[Exercise details] Your output must consist solely of the lines from the one containing "- colab_demo.ipynb: Another" through the end of the records, reproduced exactly.

Start of Block

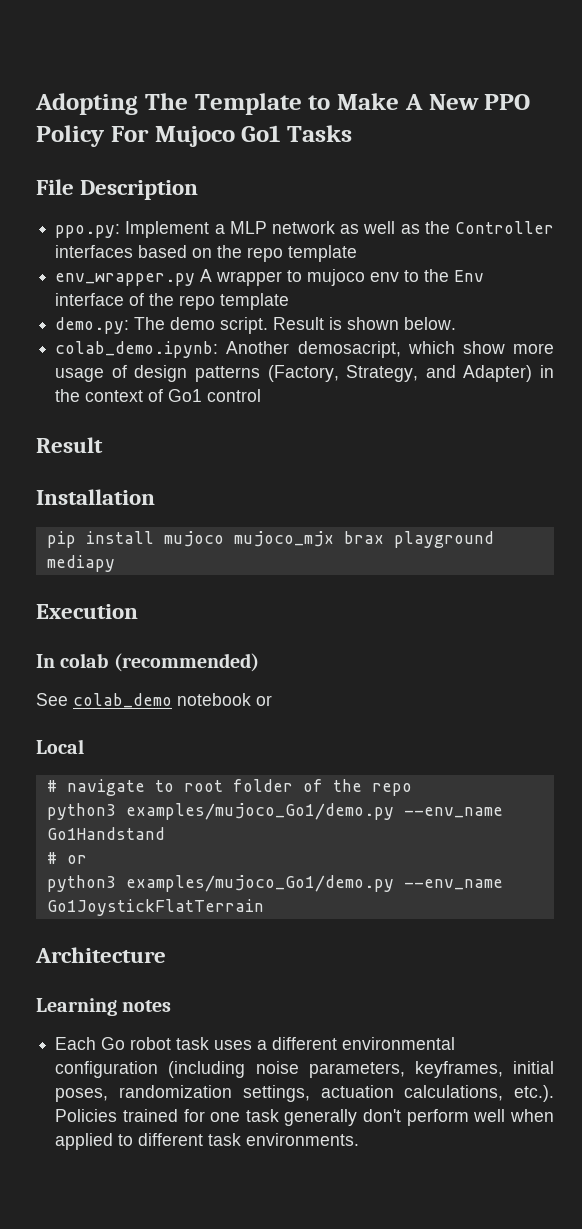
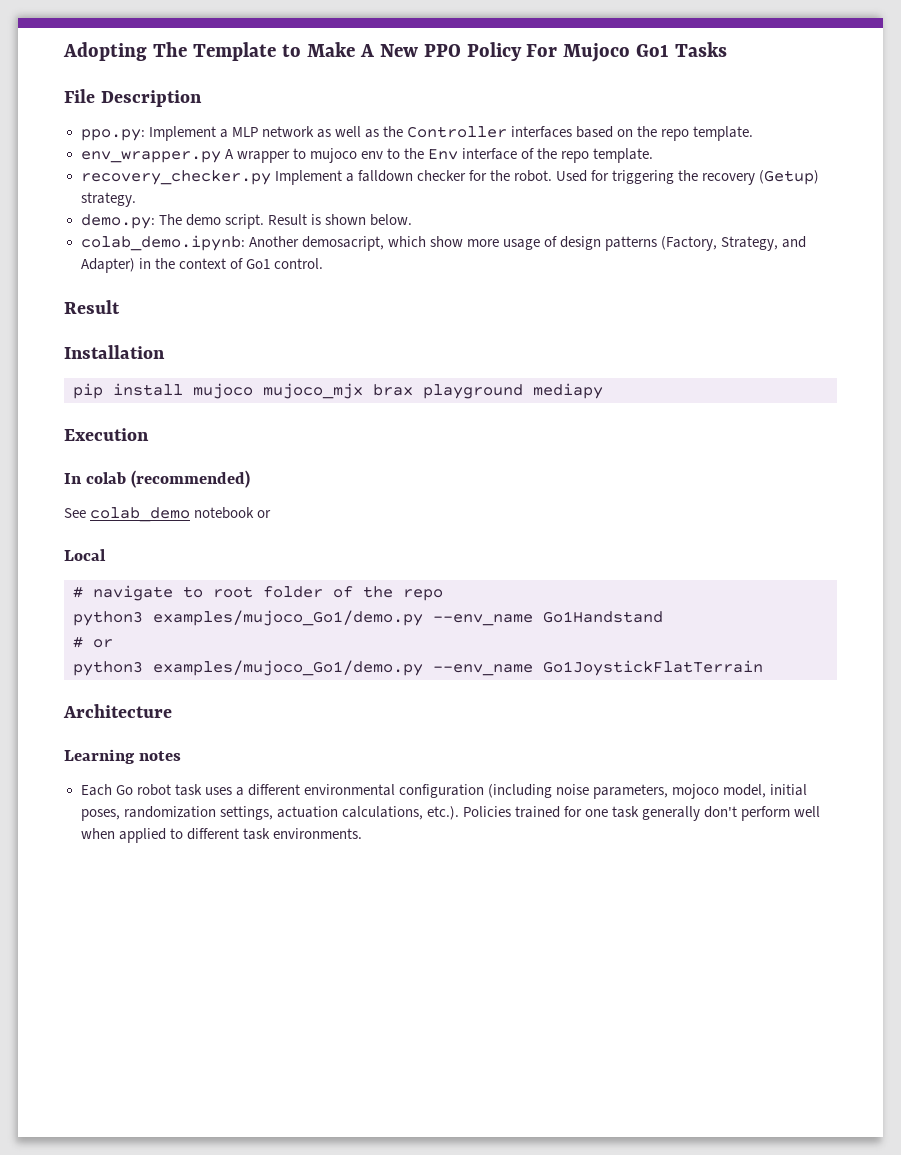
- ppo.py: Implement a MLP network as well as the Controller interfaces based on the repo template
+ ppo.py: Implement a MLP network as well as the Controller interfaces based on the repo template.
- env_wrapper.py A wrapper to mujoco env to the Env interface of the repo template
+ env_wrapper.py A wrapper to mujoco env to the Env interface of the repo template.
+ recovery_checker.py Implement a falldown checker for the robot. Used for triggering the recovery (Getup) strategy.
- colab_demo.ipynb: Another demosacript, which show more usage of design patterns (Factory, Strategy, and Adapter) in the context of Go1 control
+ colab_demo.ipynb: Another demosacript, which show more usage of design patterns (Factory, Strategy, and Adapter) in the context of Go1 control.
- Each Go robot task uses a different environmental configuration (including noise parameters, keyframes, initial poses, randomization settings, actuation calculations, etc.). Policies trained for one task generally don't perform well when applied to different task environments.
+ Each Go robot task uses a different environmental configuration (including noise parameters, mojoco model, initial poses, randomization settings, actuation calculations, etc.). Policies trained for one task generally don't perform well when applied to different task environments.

End of Block

[Task output]
- colab_demo.ipynb: Another demosacript, which show more usage of design patterns (Factory, Strategy, and Adapter) in the context of Go1 control
+ colab_demo.ipynb: Another demosacript, which show more usage of design patterns (Factory, Strategy, and Adapter) in the context of Go1 control.
- Each Go robot task uses a different environmental configuration (including noise parameters, keyframes, initial poses, randomization settings, actuation calculations, etc.). Policies trained for one task generally don't perform well when applied to different task environments.
+ Each Go robot task uses a different environmental configuration (including noise parameters, mojoco model, initial poses, randomization settings, actuation calculations, etc.). Policies trained for one task generally don't perform well when applied to different task environments.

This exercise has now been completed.